ワーナー・ブラザースは誰の手に? ネットフリックス VS パラマウント、ハリウッドIPをめぐる争奪戦

ワーナー・ブラザース・ディスカバリー(WBD)をめぐって、米ネットフリックスと米パラマウント・スカイダンスの買収提案が並走している。ネットフリックスはWBDの統合を前提とした詳細な資料を提示し、1株27.75ドル(23.25ドルの現金と4.50ドルのネットフリックス株式)での買収を提案した。一方、パラマウントはこの価格を上回る1株30ドルの全額現金による公開買付を開始し、株主に直接判断を求める姿勢を明確にしている。

ネットフリックスは現金+株式による取引 すでに正式締結と発表

ネットフリックスは12月5日、映画およびテレビスタジオ、HBO Max、HBOを含む、WBDを買収する正式契約を締結したことを発表した。現金および株式による取引は、WBD株式1株あたり27.75ドルで、企業価値は約827億ドル(株式価値720億ドル)となる。

本取引は、WBDのグローバルネットワーク部門であるDiscovery Globalが新たな上場企業として既に発表されている分割後に完了する見込みであり、現在のところ12〜18カ月後に完了する見込みとしている。

また、ワーナー・ブラザース・ディスカバリー傘下でニューヨークに本部を置くホーム・ボックス・オフィス(Home Box Office, Inc.)が運営する、アメリカ合衆国の衛星放送およびケーブルテレビ放送局・HBO、運営する定額制動画配信サービス「HBO Max」などの既存事業を維持し、映画の劇場公開を含むその強みをさらに強化していく方針とした。

パラマウント、ネットフリックスに対抗した買収提案

一方パラマウントは12月8日、WBDの発行済株式すべてを対象に、1株あたり30ドルの全額現金による公開買付(Tender Offer)を開始したと発表した。今回の提案は WBD 全体(Global Networks 部門を含む)を対象としている。

パラマウントは、自社の提案がネットフリックス案よりもWBD株主にとって明確に優れていると主張。まず価格面では、1株30ドルの全額現金という条件を提示、企業価値に換算すると1,084億ドルに達する。これはネットフリックスが示した1株27.75ドル(うち23.25ドルが現金、4.50ドルがネットフリックス株式)を上回る。

またパラマウントは、買収が成立した場合の統合後の姿についても具体的な構想を示している。それによれば、パラマウントとWBDの制作基盤を組み合わせることでハリウッドでも最大級の制作体制を構築し、クリエイターの確保と育成を強化するという。劇場公開作品は引き続き両社で展開し、その規模をさらに拡大する方針だ。

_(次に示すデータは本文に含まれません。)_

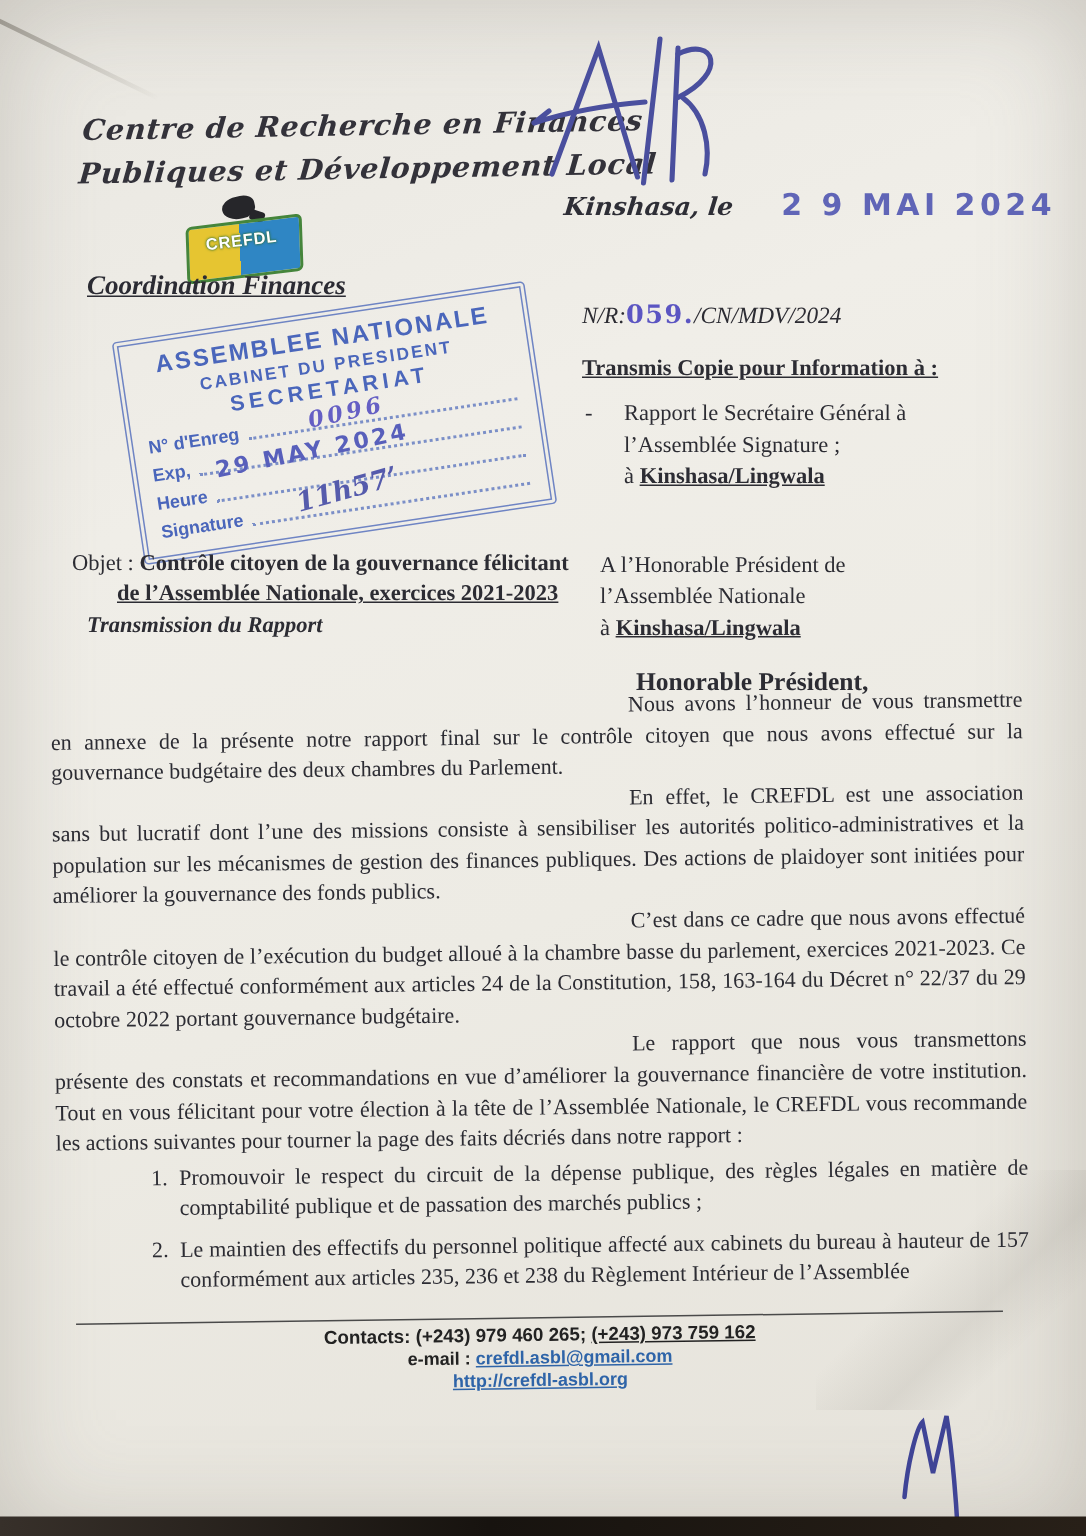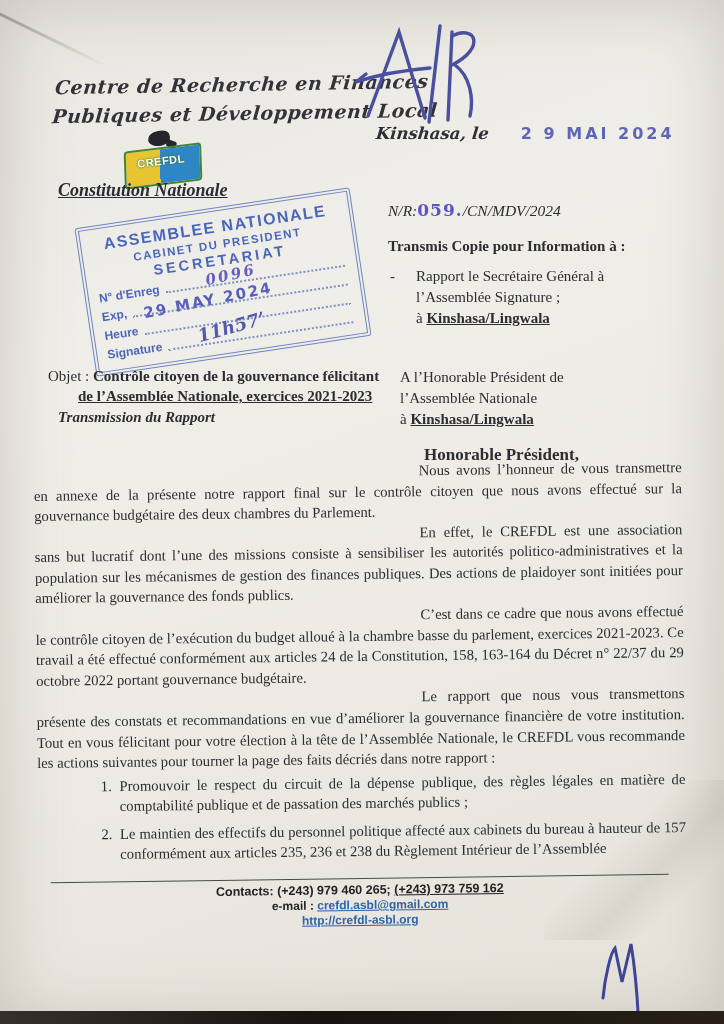"2 9 MAI 2024" .date-stamp { font-size: 16px -> 20px }
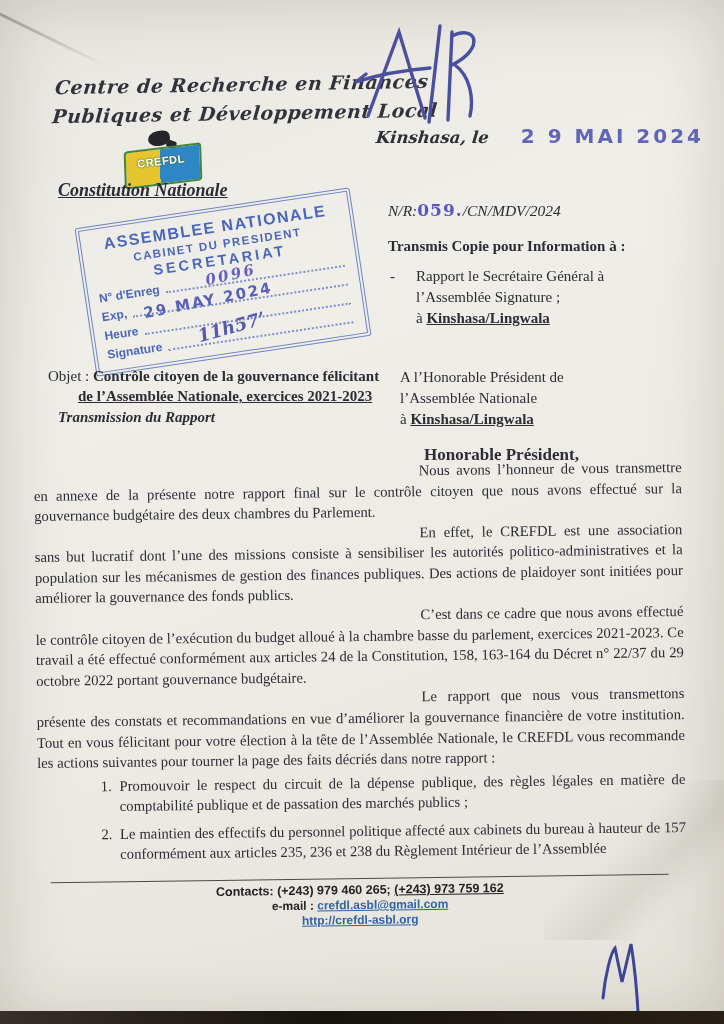"Constitution Nationale" div.division { text: Constitution Nationale -> Coordination Finances }
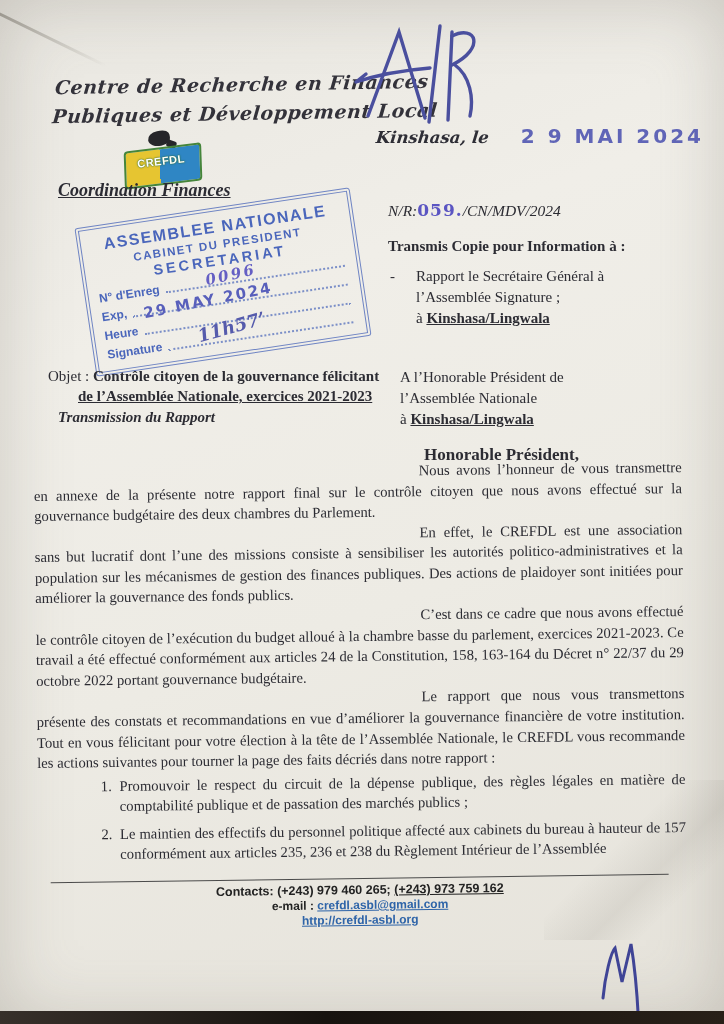"Transmis Copie pour Information à" .transmis-h { text-decoration: none -> underline }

さらに「Paramount+」と「HBO Max」を統合し、Netflix、Amazon、Disney に対抗し得る競争力を持つ配信サービスを形成すると主張。技術面では Oracle との協業で基盤を拡充し、スポーツ領域ではNFL、UFC、PGA、NCAA など幅広い放映権を統合することで、総合的なスポーツ配信体制を構築する計画が示された。この統合により、パラマウントは60億ドルを超えるコストシナジーが生まれると見積もっている。